** Opening Input data block **
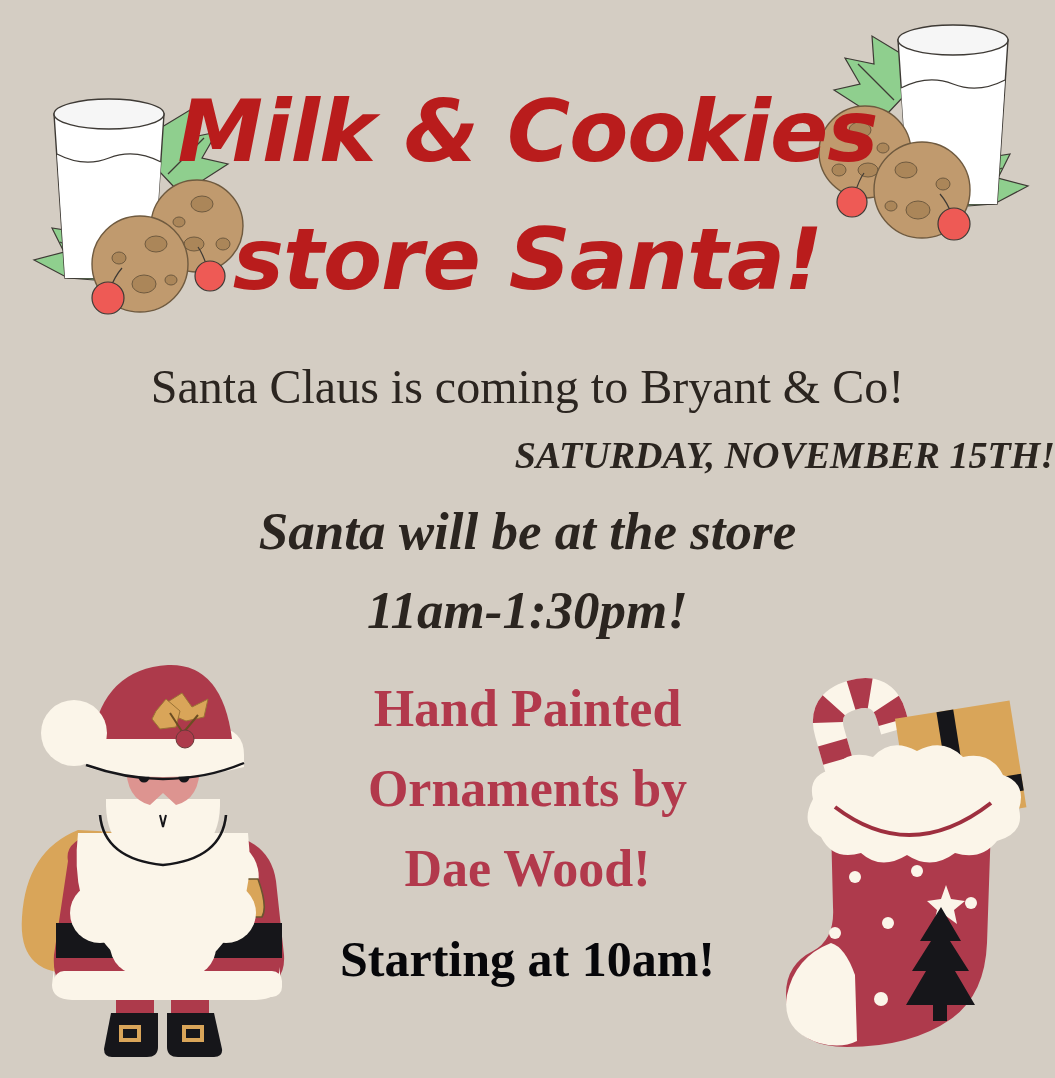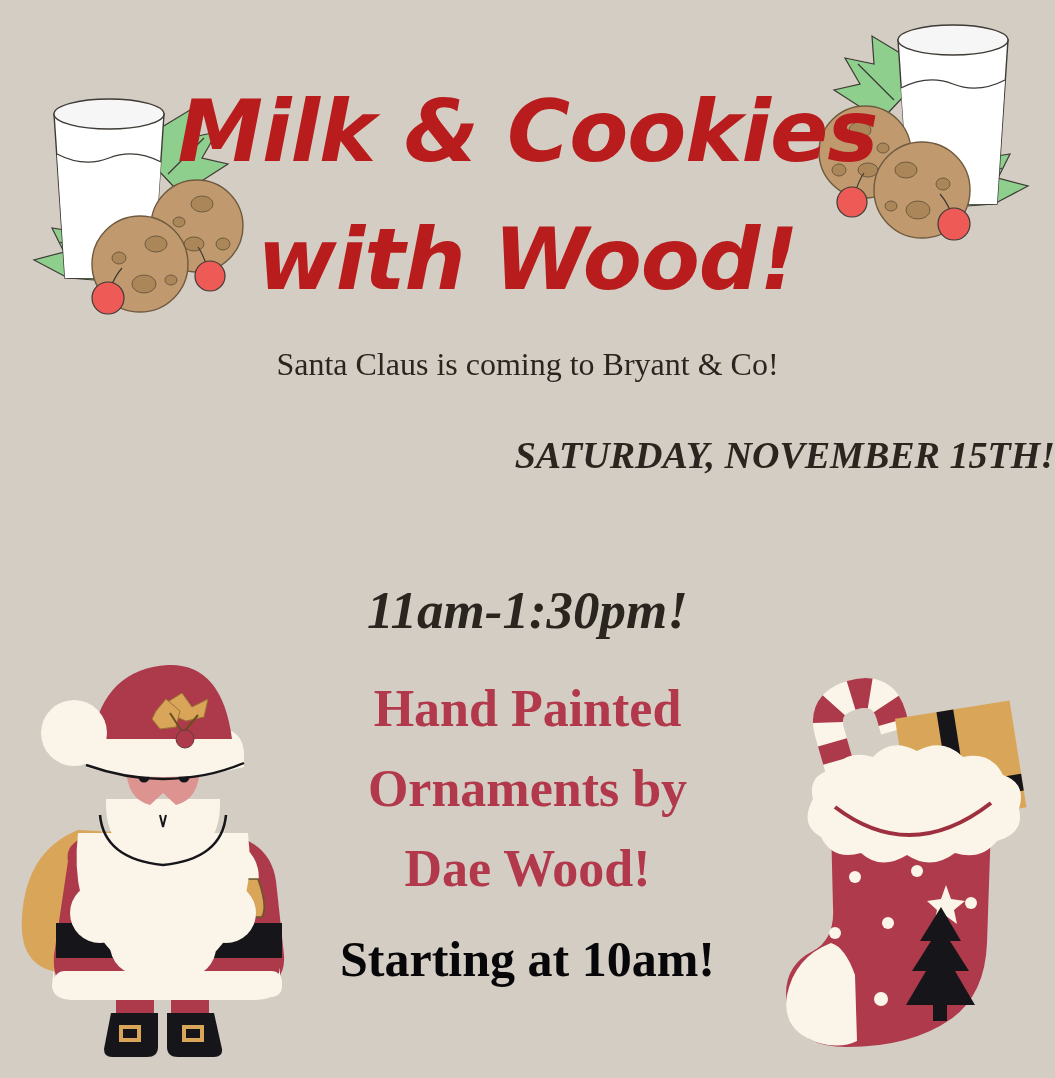--- a/index.html
+++ b/index.html
@@ -184,7 +184,7 @@
   </div>
 
   <div class="title-line" id="title-line-1">Milk &amp; Cookies</div>
-  <div class="title-line" id="title-line-2">with Wood!</div>
+  <div class="title-line" id="title-line-2">store Santa!</div>
 
   <div class="body-line" id="line-coming">Santa Claus is coming to Bryant &amp; Co!</div>
   <div class="body-line" id="line-date">SATURDAY, NOVEMBER 15TH!</div>

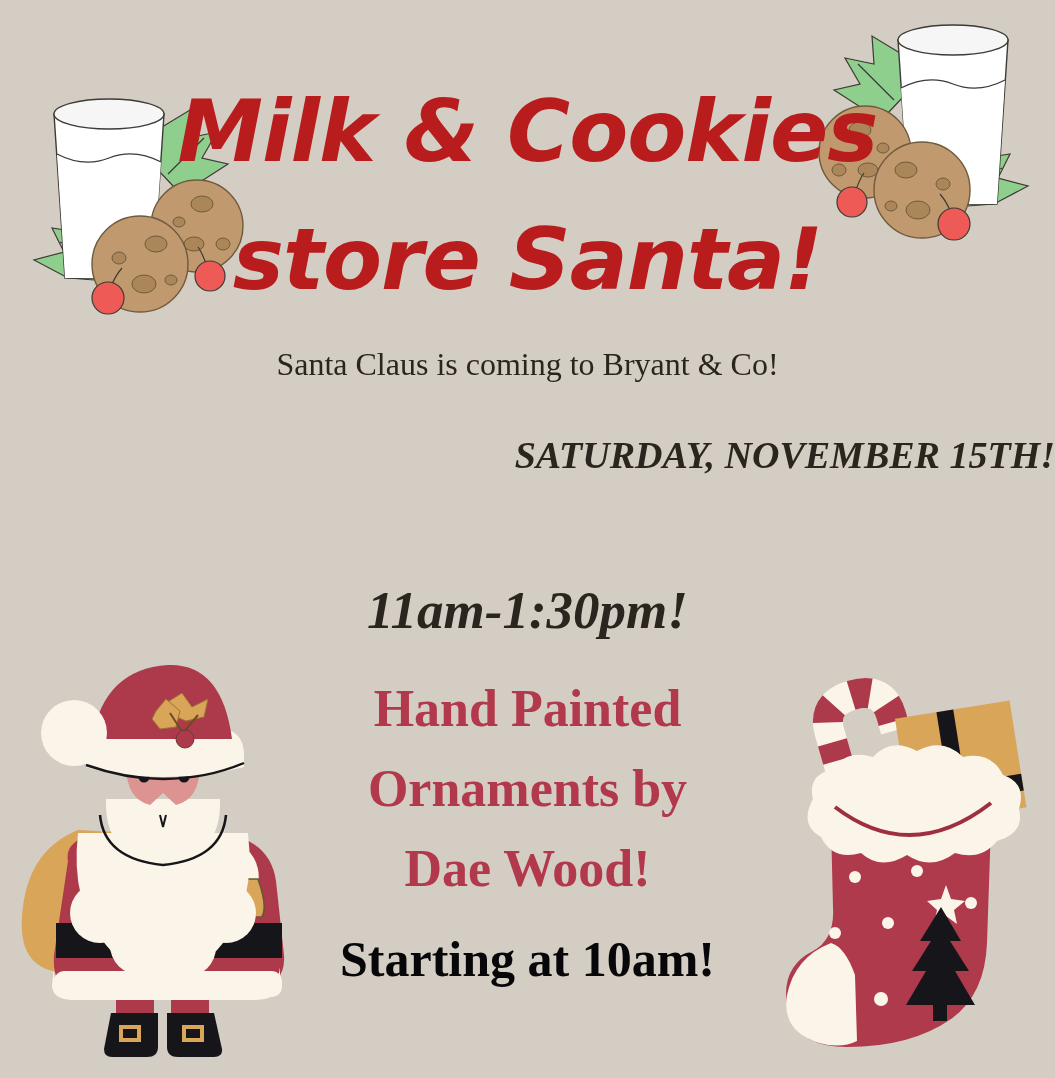--- a/index.html
+++ b/index.html
@@ -50,8 +50,8 @@
   }
 
   #line-coming {
-    top: 348px;
-    font-size: 32px;
+    top: 363px;
+    font-size: 48px;
     font-family: "Liberation Serif", serif;
   }
   #line-date {

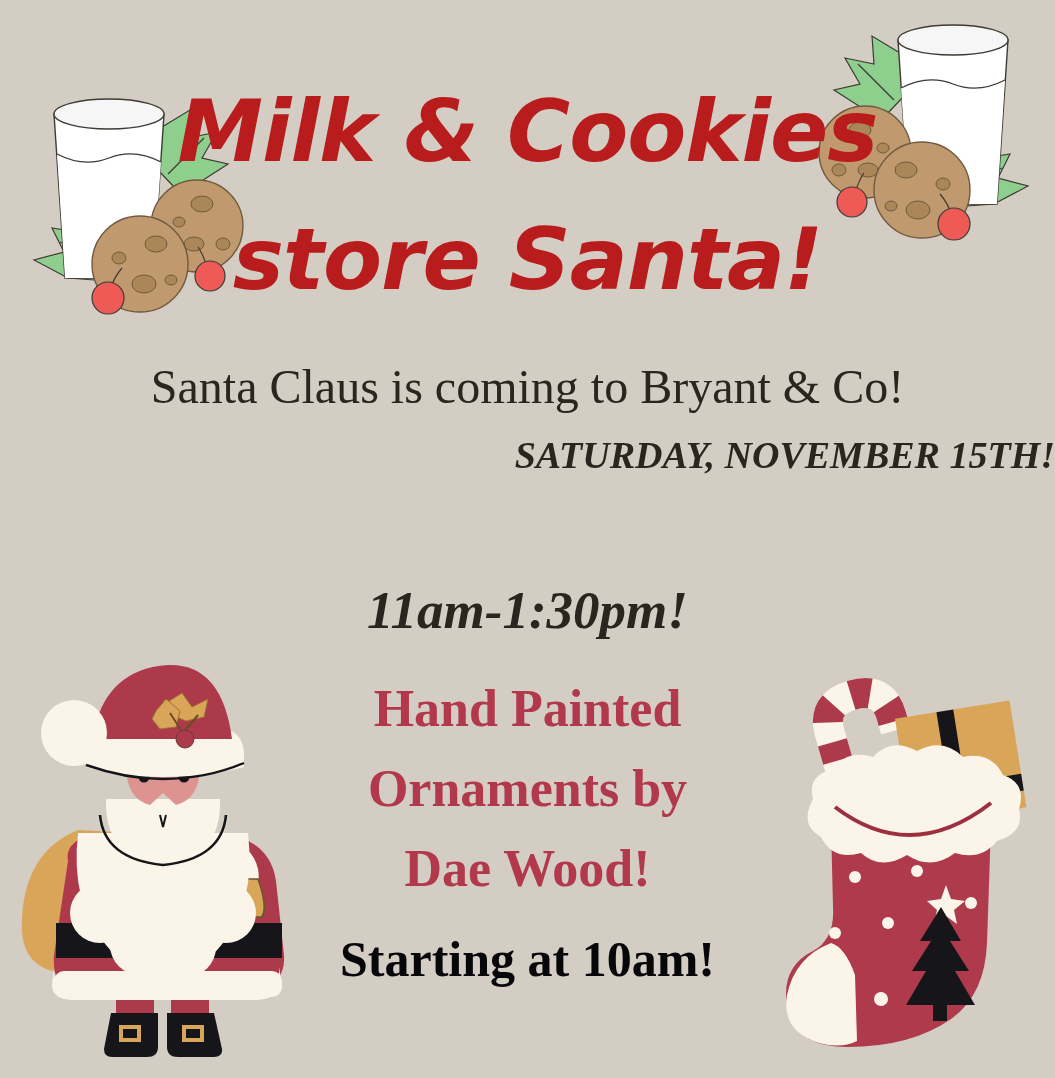--- a/index.html
+++ b/index.html
@@ -188,6 +188,7 @@
 
   <div class="body-line" id="line-coming">Santa Claus is coming to Bryant &amp; Co!</div>
   <div class="body-line" id="line-date">SATURDAY, NOVEMBER 15TH!</div>
+  <div class="body-line" id="line-store">Santa will be at the store</div>
   <div class="body-line" id="line-hours">11am-1:30pm!</div>
 
   <div class="red-line" id="line-hand">Hand Painted</div>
** Closing Input data block **
Action item:
Each line of the listing is to be retyped exactly, and its pictures are to be dropped.

Problem solution:
--- a/index.html
+++ b/index.html
@@ -184,7 +184,7 @@
   </div>
 
   <div class="title-line" id="title-line-1">Milk &amp; Cookies</div>
-  <div class="title-line" id="title-line-2">with Wood!</div>
+  <div class="title-line" id="title-line-2">store Santa!</div>
 
   <div class="body-line" id="line-coming">Santa Claus is coming to Bryant &amp; Co!</div>
   <div class="body-line" id="line-date">SATURDAY, NOVEMBER 15TH!</div>

--- a/index.html
+++ b/index.html
@@ -50,8 +50,8 @@
   }
 
   #line-coming {
-    top: 348px;
-    font-size: 32px;
+    top: 363px;
+    font-size: 48px;
     font-family: "Liberation Serif", serif;
   }
   #line-date {

--- a/index.html
+++ b/index.html
@@ -188,6 +188,7 @@
 
   <div class="body-line" id="line-coming">Santa Claus is coming to Bryant &amp; Co!</div>
   <div class="body-line" id="line-date">SATURDAY, NOVEMBER 15TH!</div>
+  <div class="body-line" id="line-store">Santa will be at the store</div>
   <div class="body-line" id="line-hours">11am-1:30pm!</div>
 
   <div class="red-line" id="line-hand">Hand Painted</div>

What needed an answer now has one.